* [Task]
Repeat every entry word for word; omit all pictures.

==== Data for this task ====

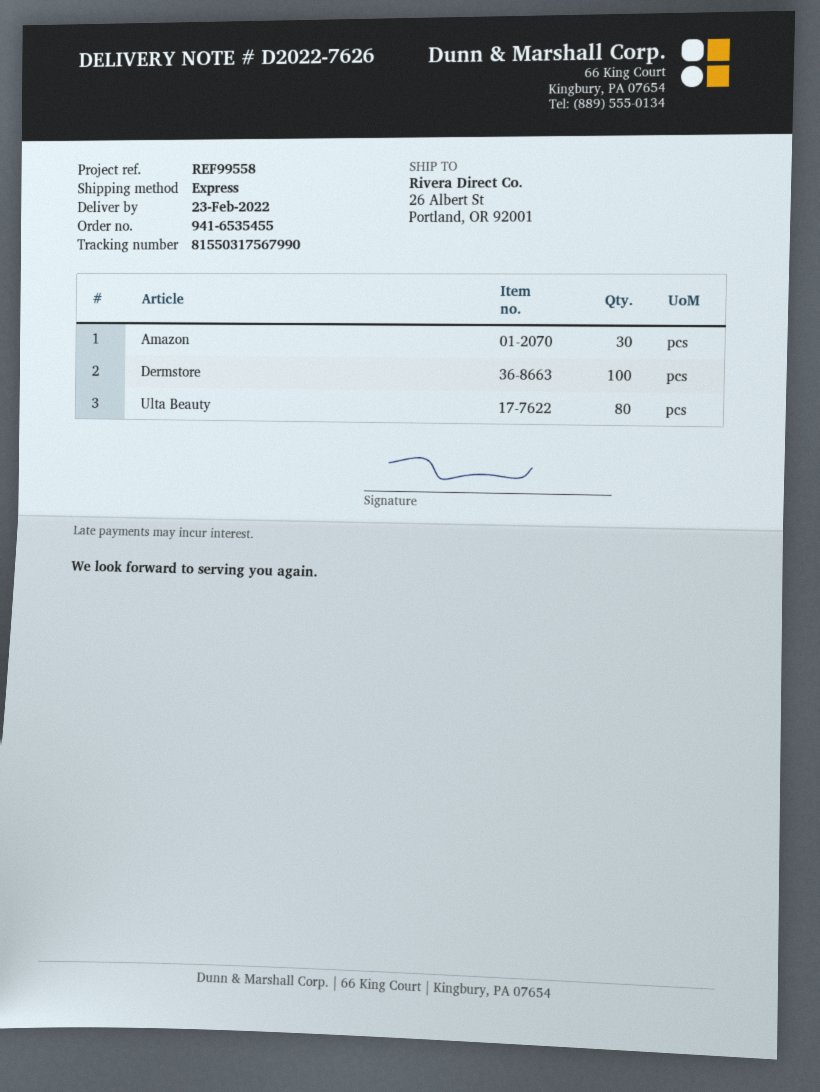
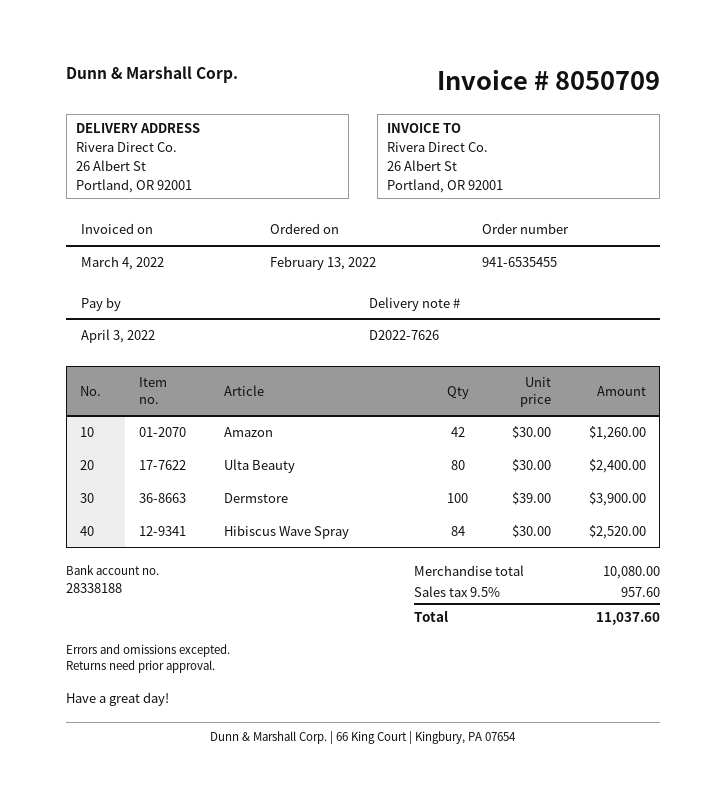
Amazon: 30 -> 42
Hibiscus Wave Spray: none -> 84

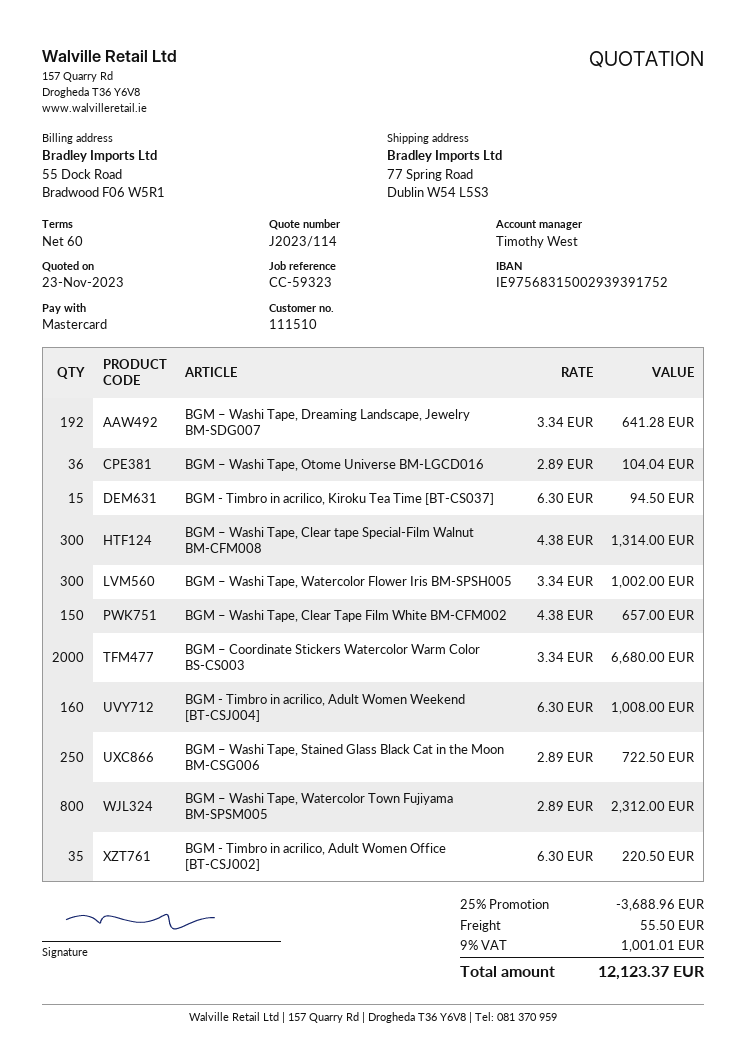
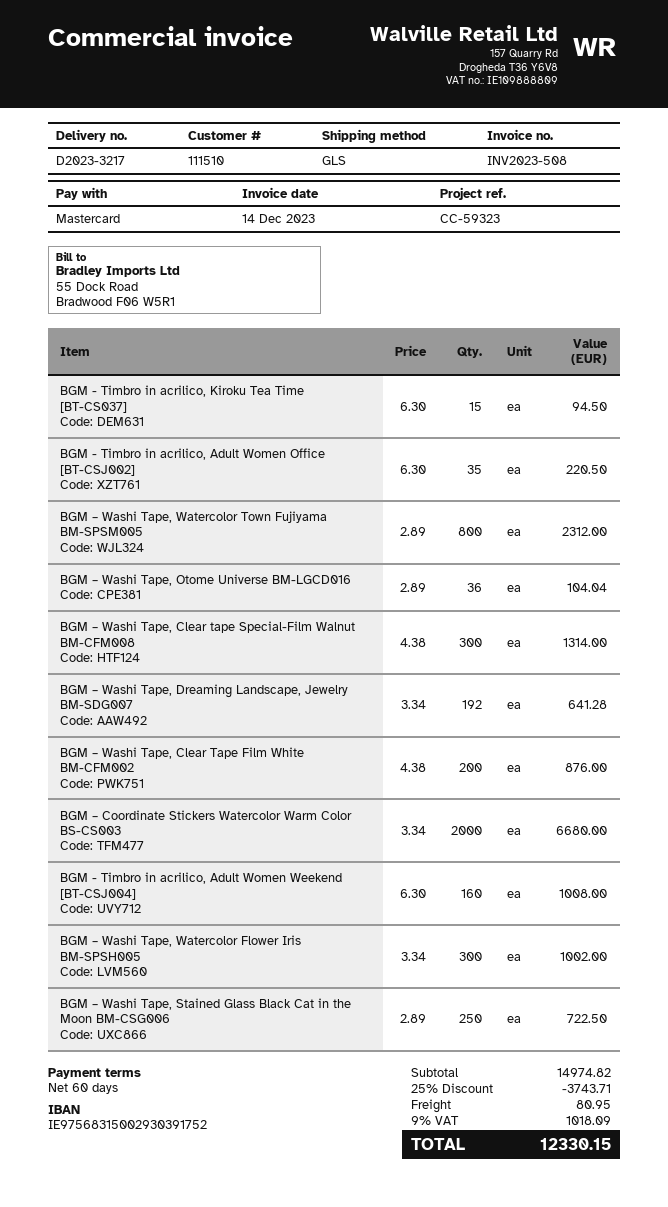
bank account: IE97568315002939391752 -> IE97568315002930391752
BGM – Washi Tape, Clear Tape Film White BM-CFM002: 150 x 4.38 = 657.00 -> 200 x 4.38 = 876.00
discount: 25% = 3688.96 -> 25% = 3743.71
shipping: 55.50 -> 80.95
tax: 9% = 1001.01 -> 9% = 1018.09
total: 12123.37 -> 12330.15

====

* [Exercise output]
Amazon: 30 -> 42
Hibiscus Wave Spray: none -> 84

bank account: IE97568315002939391752 -> IE97568315002930391752
BGM – Washi Tape, Clear Tape Film White BM-CFM002: 150 x 4.38 = 657.00 -> 200 x 4.38 = 876.00
discount: 25% = 3688.96 -> 25% = 3743.71
shipping: 55.50 -> 80.95
tax: 9% = 1001.01 -> 9% = 1018.09
total: 12123.37 -> 12330.15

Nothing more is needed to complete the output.